Henrik Ibsen, Ulrich Zaum

Ein Volksfeind oder Das vergiftete Land
frei nach Henrik Ibsen
1 D, 7 H
frei zur UA
Ibsen’s The Enemy of the People has always been a peculiar changeling: it is the first play that made the destruction of the environment its central theme, but it is also – and at least as much – a lampoon written in a blind rage by a playwright who felt himself betrayed and misunderstood by the whole world after a major flop.
But it is precisely this subjective, thematically unclear, loose fluttering ribbon that pulls the material straight into the present, which gives it its “unrest” and a quite extraordinary energy.
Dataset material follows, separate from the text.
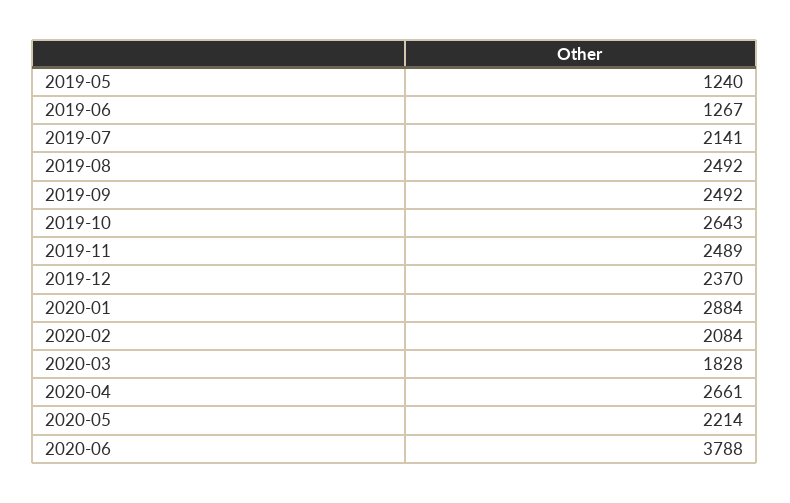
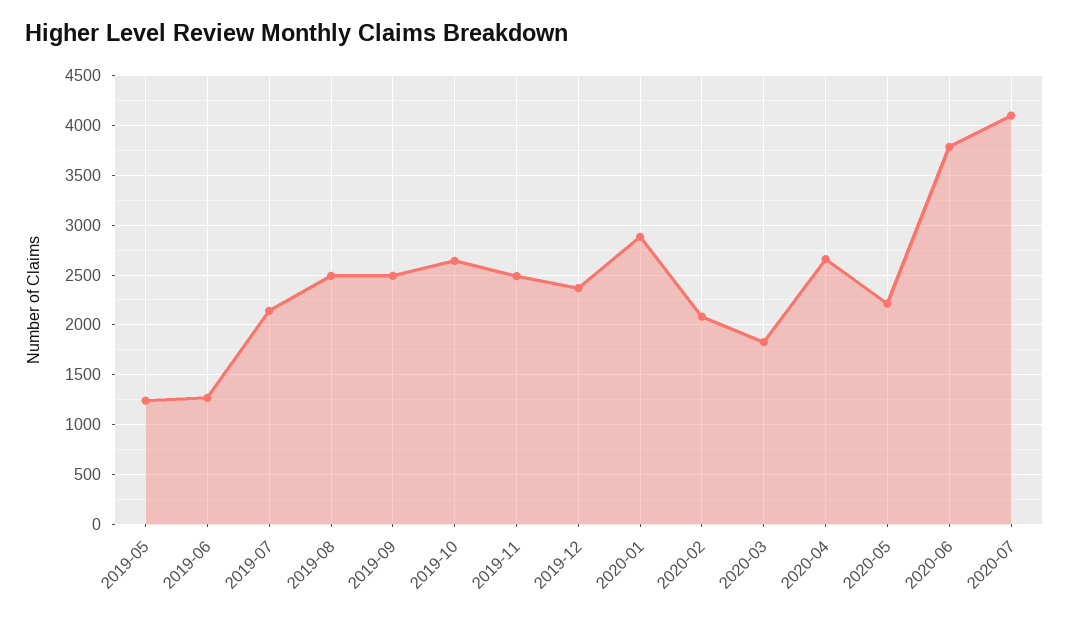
2020-07: none -> 4100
It is a story of the angry, uncontrollable dynamic that arises when someone questions the fundamentals of the system of life around him and, in so doing, seems to put his very existence at risk. Ultimately, this triggers war. A war where in the first skirmish people might keep arguing about dirt, emissions, approach paths and rubbish dumps. And when the real fighting begins, it is still about social ostracism, character assassination, bankruptcy, isolation and obliteration. A war in which individuals easily lose their political and moral identities. A war that draws everyone into a web of greed, anger and fear. Fear of losing everything – status, belongings, reputation, certainty – even love. (Ulrich Zaum)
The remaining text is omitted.